[Opening Data section section]

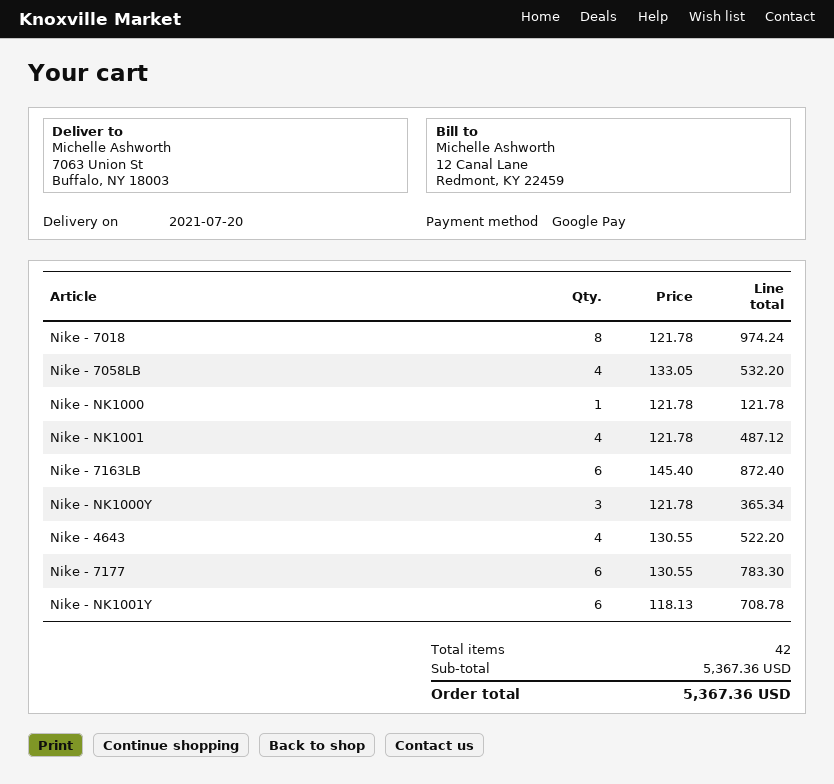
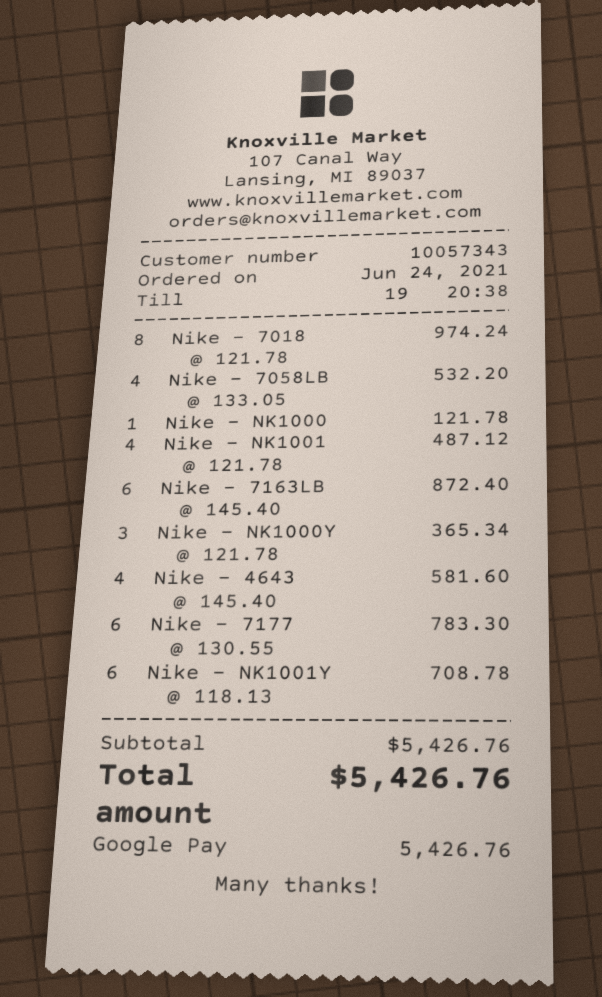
Nike - 4643: 4 x 130.55 = 522.20 -> 4 x 145.40 = 581.60
subtotal: 5367.36 -> 5426.76
total: 5367.36 -> 5426.76

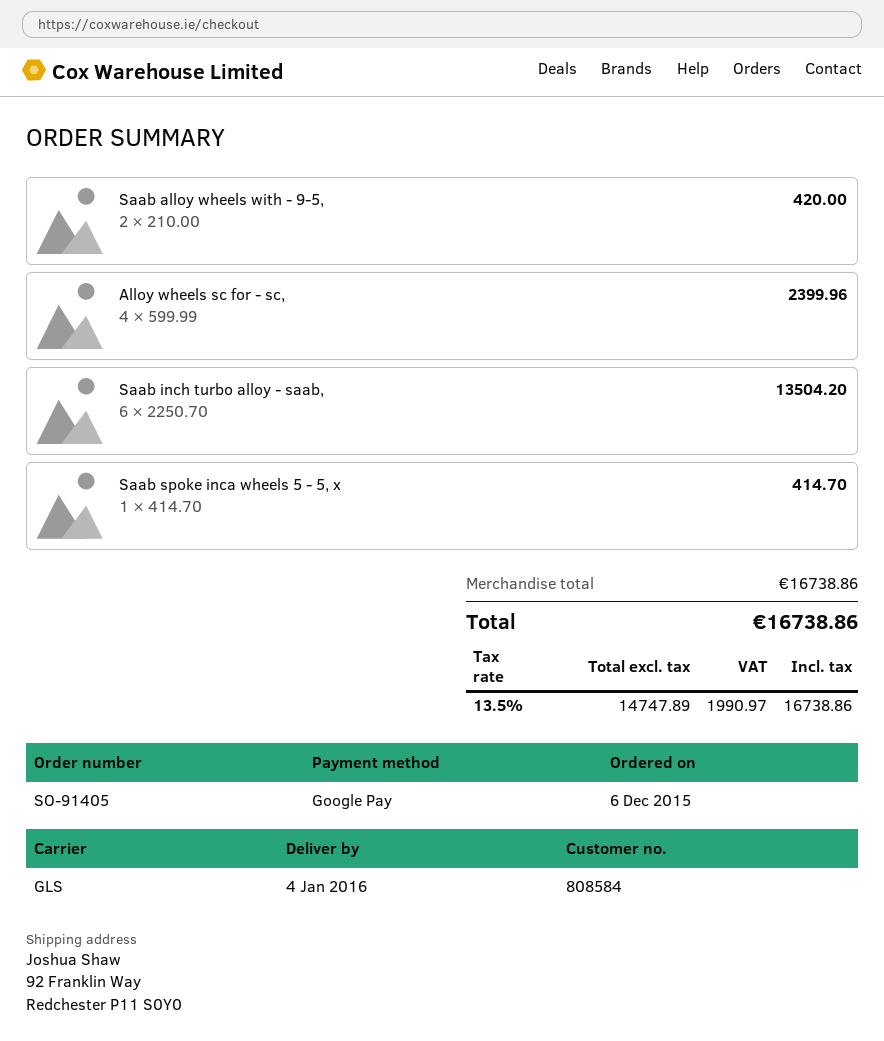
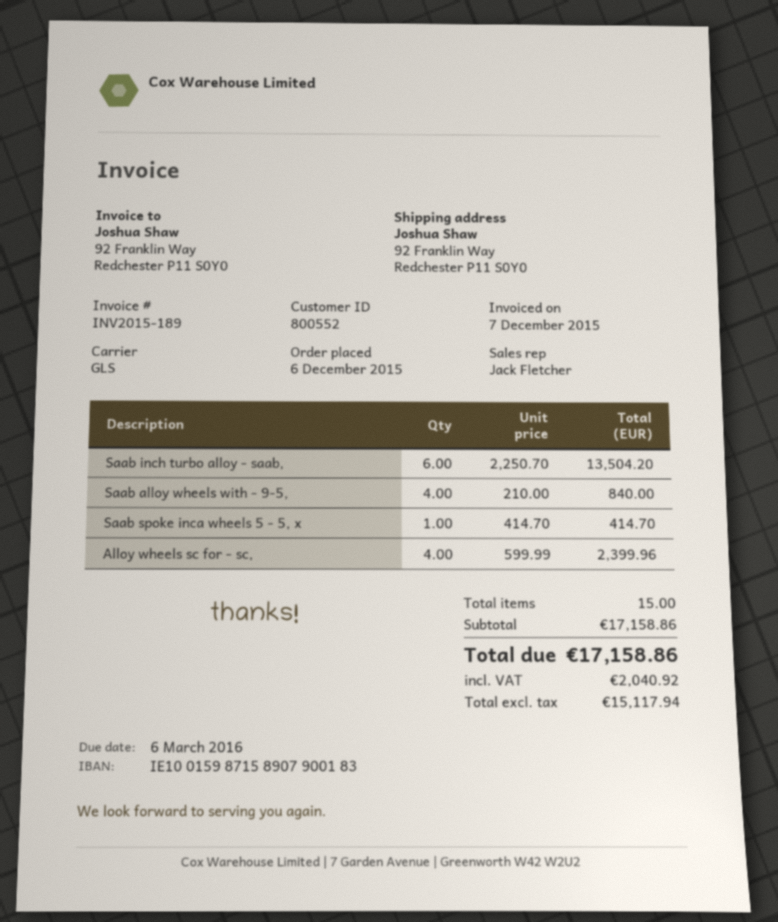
customer number: 808584 -> 800552
Saab alloy wheels with - 9-5,: 2 x 210.00 = 420.00 -> 4 x 210.00 = 840.00
subtotal: 16738.86 -> 17158.86
net: 14747.89 -> 15117.94
tax: 1990.97 -> 2040.92
total: 16738.86 -> 17158.86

[Closing Data section section]

Aim of the exercise => Nothing but the lines from the one containing "subtotal: 5367.36 -> 5426.76" through the final line of the records, both included and copied exactly, should appear in the answer; pictures stay out.

Written response =>
subtotal: 5367.36 -> 5426.76
total: 5367.36 -> 5426.76

customer number: 808584 -> 800552
Saab alloy wheels with - 9-5,: 2 x 210.00 = 420.00 -> 4 x 210.00 = 840.00
subtotal: 16738.86 -> 17158.86
net: 14747.89 -> 15117.94
tax: 1990.97 -> 2040.92
total: 16738.86 -> 17158.86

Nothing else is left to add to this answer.